None of such leases, instruments, agreements, licenses, permits,
certificates or other documents requires notice to, or consent or
approval of, any governmental agency or other third party to any of
the transactions contemplated hereby, except such consents and
approvals as are listed on Schedule 3.16, all of which will have
been obtained prior to the Closing Date.

          3.17 Customers, Billings, Current Receipts and
Receivables.  Schedule 3.17 is a current, accurate and complete
list of, and includes:

               (a)  the customers of the Business that Seller
serves on an ongoing basis, including name, location and current
billing rate, as of the Closing Date; and

               (b)  an accurate and complete aging of all accounts
and notes receivable from customers as of the last day of the month
preceding the Closing Date, showing amounts due in 30-day aging
categories.  Except to the extent of the allowance for bad debts
reflected on the Financial Statements or otherwise disclosed on
Schedule 3.17, Seller's accounts and notes receivable are
collectible in the amounts shown on Schedule 3.17.

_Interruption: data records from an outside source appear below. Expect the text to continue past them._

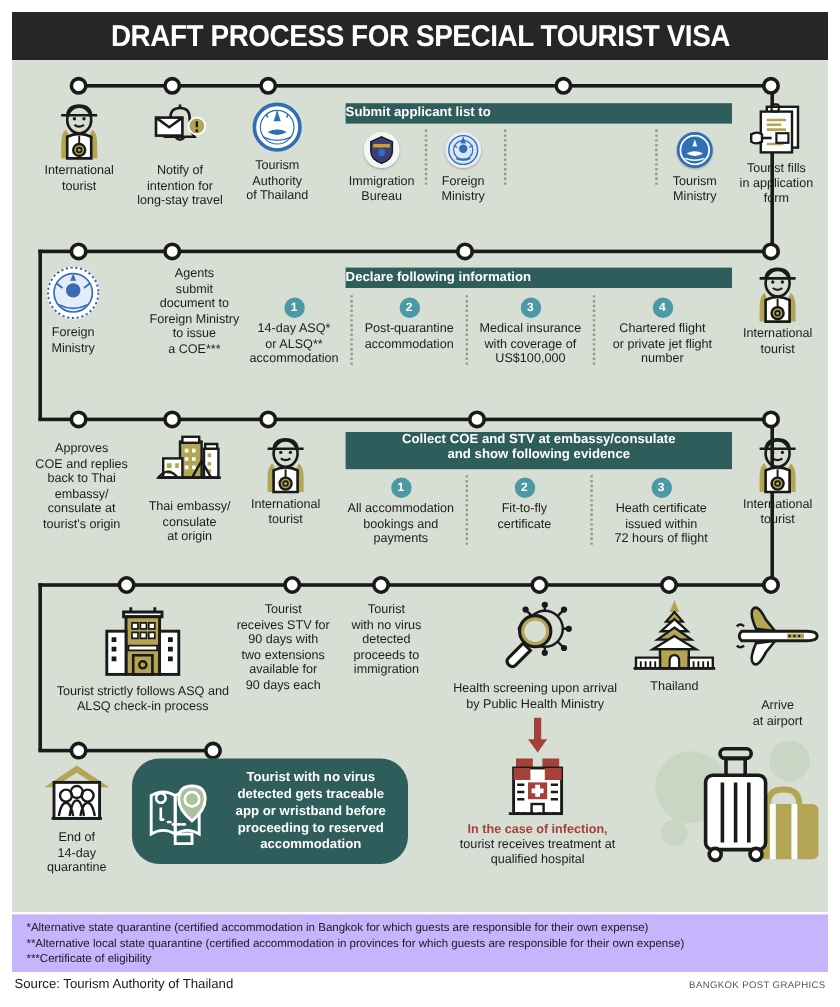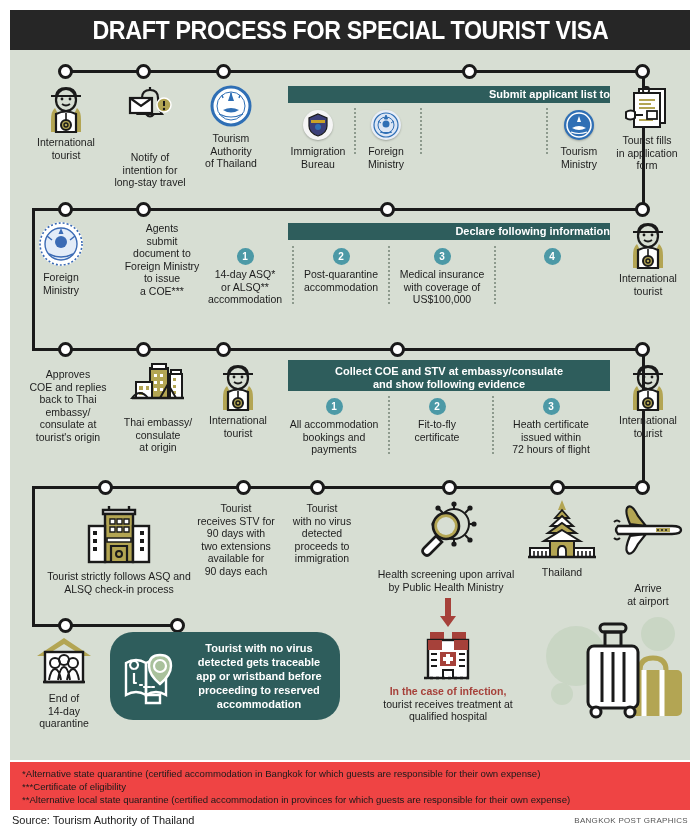"Submit applicant list to" .banner { justify-content: flex-end -> flex-start }
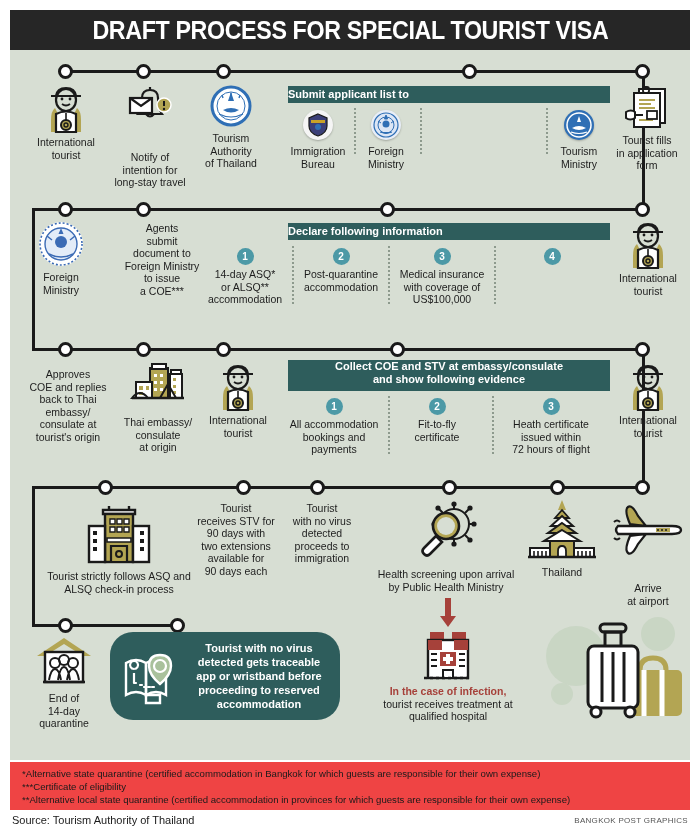"Notify of" div.cap { margin-top: 17px -> 2px }
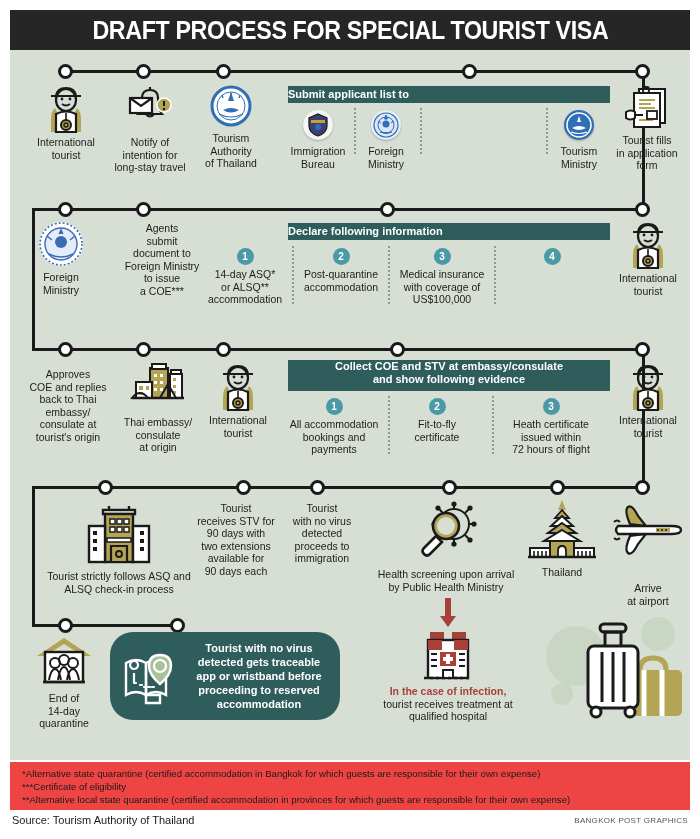"Chartered flight" div.cap { html: none -> <div>Chartered flight or private jet flight number</div> }
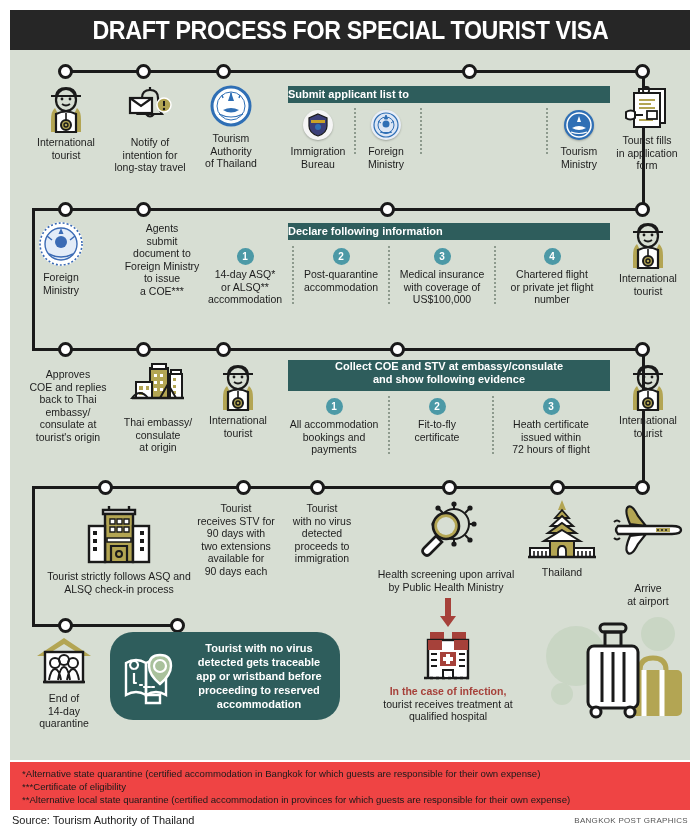"*Alternative state quarantine (certified" .foot { background: #ef4444 -> #c4b5fd }
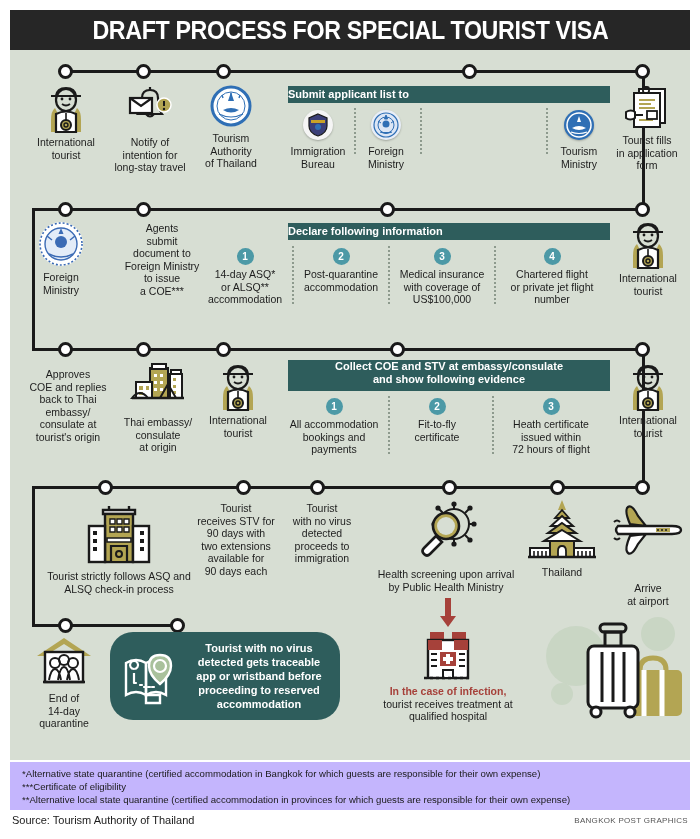"***Certificate of eligibility" div { order: before "**Alternative local state quarantine" -> after "**Alternative local state quarantine" }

Since the Balance Sheet Date, Seller has not lost any customers and
no customers have threatened or otherwise informed Seller that they
intend to discontinue doing business with Seller.  Seller has no
knowledge of any intention of any of such customers that operates
a coal mine to terminate or reduce the scope of its operations at
the locations served by the Business, and none of such customers
has indicated to Seller that it is considering terminating or
reducing the scope of any of its operations at any of such
locations.

          3.18 Brokers; Finders.  No person has acted directly or
indirectly as a broker, finder or financial advisor for Seller or
the Members in connection with the transactions contemplated by
this Agreement and no person is entitled to any broker's, finder's,
financial advisory or similar fee or payment in respect thereof
based in any way on any agreement, arrangement or understanding
made by or on behalf of Seller or the Members.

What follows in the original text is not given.